>>>>
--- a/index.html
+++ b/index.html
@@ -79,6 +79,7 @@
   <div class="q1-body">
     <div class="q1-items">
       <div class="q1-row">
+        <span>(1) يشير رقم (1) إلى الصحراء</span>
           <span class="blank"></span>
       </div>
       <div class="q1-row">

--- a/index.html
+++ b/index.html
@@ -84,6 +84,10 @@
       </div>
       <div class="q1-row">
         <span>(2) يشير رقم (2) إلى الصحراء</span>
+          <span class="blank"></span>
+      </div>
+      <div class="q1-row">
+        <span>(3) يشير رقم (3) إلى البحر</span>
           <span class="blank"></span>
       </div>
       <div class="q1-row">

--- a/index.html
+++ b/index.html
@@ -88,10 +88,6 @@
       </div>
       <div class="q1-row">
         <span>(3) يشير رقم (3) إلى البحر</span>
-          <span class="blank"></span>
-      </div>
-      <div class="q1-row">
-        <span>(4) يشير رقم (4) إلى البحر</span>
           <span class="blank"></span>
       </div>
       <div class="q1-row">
<<<<
>>>>
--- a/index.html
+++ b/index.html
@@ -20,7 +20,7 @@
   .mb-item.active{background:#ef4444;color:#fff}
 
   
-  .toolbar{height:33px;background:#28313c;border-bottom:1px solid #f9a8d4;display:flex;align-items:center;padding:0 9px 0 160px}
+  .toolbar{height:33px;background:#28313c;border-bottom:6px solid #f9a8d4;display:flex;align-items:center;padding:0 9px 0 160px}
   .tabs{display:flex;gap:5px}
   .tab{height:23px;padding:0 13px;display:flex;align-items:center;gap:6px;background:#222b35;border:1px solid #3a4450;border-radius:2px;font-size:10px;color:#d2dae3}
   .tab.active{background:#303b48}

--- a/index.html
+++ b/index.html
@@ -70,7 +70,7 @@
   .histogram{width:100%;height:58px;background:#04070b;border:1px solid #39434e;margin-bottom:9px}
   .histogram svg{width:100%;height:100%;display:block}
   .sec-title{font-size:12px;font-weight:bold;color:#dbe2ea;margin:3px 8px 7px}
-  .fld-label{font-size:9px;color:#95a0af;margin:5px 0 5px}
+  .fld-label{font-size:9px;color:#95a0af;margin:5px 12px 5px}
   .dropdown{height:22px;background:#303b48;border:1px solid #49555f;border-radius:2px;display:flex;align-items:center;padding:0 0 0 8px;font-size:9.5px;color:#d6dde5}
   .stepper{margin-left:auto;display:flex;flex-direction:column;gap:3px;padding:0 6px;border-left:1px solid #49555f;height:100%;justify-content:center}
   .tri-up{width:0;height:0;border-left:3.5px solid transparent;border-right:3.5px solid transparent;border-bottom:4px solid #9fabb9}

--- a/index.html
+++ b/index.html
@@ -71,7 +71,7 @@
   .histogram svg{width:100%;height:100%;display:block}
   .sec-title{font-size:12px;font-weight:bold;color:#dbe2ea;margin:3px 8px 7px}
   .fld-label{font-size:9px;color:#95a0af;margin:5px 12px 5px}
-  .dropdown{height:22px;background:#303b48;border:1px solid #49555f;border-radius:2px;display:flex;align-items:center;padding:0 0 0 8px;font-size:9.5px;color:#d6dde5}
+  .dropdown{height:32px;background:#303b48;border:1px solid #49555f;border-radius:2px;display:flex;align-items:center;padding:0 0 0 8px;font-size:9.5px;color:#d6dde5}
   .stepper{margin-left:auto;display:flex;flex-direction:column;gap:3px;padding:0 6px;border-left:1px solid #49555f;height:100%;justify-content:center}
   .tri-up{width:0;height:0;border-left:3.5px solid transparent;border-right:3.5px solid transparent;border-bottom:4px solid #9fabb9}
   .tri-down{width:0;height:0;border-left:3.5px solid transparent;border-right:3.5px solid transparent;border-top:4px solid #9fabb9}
<<<<
→ **What you have to do**: In the entries, some lines may contain the word "label". Give how many do, as a number by itself.

→ **Exercise output**: 3